LOS ANGELES (CBSLA) — Tenants in the Westlake District of Los Angeles have resorted to a tactic becoming more and more common as Southern California’s housing crunch squeezes those who can’t afford rising rents: a rent strike.

The renters at three buildings on South Burlington Avenue have teamed up with the Los Angeles Tenants Union in the hopes their landlord will not only be reasonable in their increases, but also address what they have called slum-like conditions.

Even though they haven’t paid rent since March, residents believe their rents could go up by nearly 40 percent following a 10 percent increase last year.

“If it was just by myself, I could handle it, but I’ve got a wife to take care of,” resident Robert Rodriguez told CBS2 News. “It hurts.”

More than 90 families — about 200 people, according to LATU’s Facebook page — joined the group in fighting the rent increases from the landlord identified by the group as Donald Crasnick and 1979 Ehrlich Investment Trust, making it what could be one of the largest rent strikes in L.A. history.

“This is about ‘the rent is too damn high,'” said attorney Elena Popp of the Eviction Defense Network. She is representing the Burlington tenants. “We are in an absolute housing crisis.”

The predominately Latino individuals and families are fighting the rent increases, saying the buildings are deplorable, as evidenced a busted sewage line in one of the structures.
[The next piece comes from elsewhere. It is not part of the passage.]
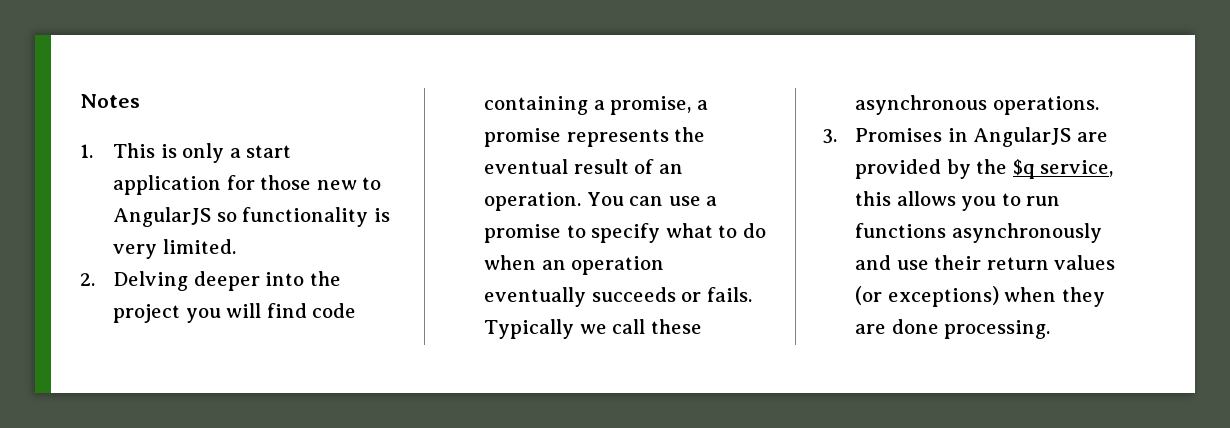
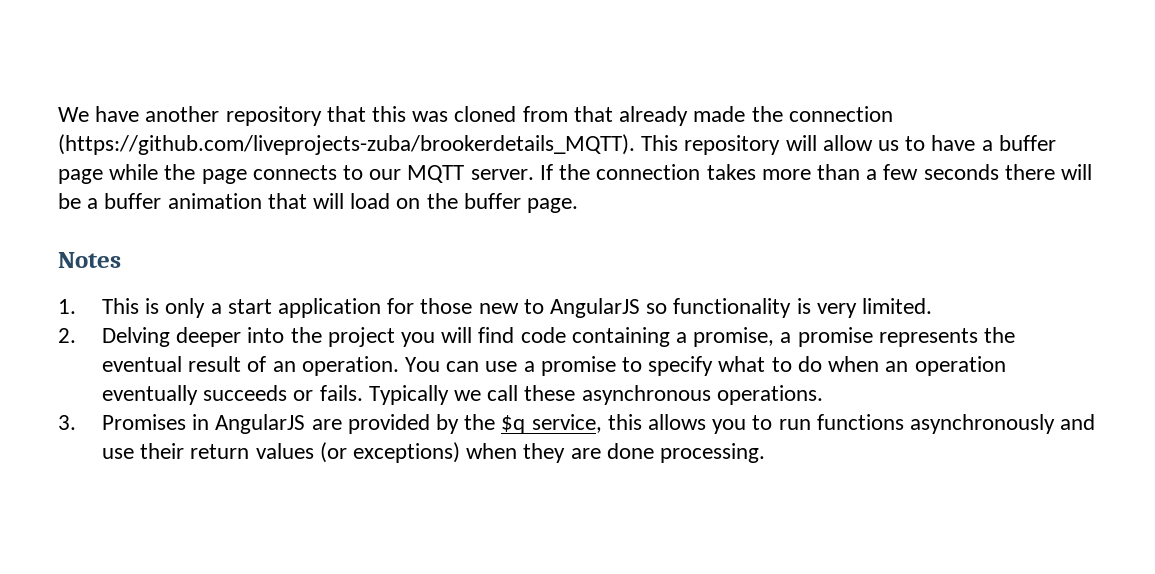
(80, 101) none -> [58,106,893,126] [58,134,1056,155] [58,164,1092,184] [58,193,579,213] We have another repository that this was cloned from that already made the connection (https://github.com/liveprojects-zuba/brookerdetails_MQTT). This repository will allow us to have a buffer page while the page connects to our MQTT server. If the connection takes more than a few seconds there will be a buffer animation that will load on the buffer page. //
“Really stinky. It’s just black waters,” said Antonio Lamas pointing out the pool of water in a parking structure. “Black waters” translates to the Spanish term for raw sewage.

Other say their roof leaks when it rains.

Twelve-year-old Haily Hernandez’s main concern, however, is that her family is able to keep that roof, leaking or not, over their heads.

“They were just working, like, one job, but now they’re like my dad, working day and night,” lamented Haily. “And my mom is trying to work with him day and night, too.”

The trust has taken the tenants to court in hopes of getting them evicted for their failure to pay rent.

Lisa Ehrlich, an attorney who represents the trust, told CBS2 the city has inspected the building and has found no code violations. She added the rent is being increased by about $250 per unit to meet “cost of living increases” in refuse and Department of Water and Power fees.

Ehrlich sent CBS2 a statement, which reads, in part,

“The tenants were served with a lawful rent increase. Many of the tenants had received little or no rent increase since 2008. The rent increase brings the rent up to the HUD average 2018 rental rate.”

The median rental price for a one-bedroom apartment in Los Angeles was $1,350 in March of this year, Curbed LA reported. It was $1,730 for a two-bedroom.

Whatever the cost is, Robert Rodriguez told CBS2 his proposed rent is just too much.

“If I pay the rent, I’m going to be eating very little food,” said Rodriguez.

The tenants union plans to protest at the Pacific Palisades Farmers Market on June 3.

“We can’t protest at Lisa’s $4 million home, behind a gate up in the hills, so we’re going into her community instead,” the groups Facebook event reads.

The first eviction cases go to trial on June 4.

LATU and Popp were also part of a rent strike at the former Marmion Apartments in Highland Park two years ago. All those tenants ended up either cutting a deal with the owner or getting evicted. That apartment complex is now called Moxie and Clover.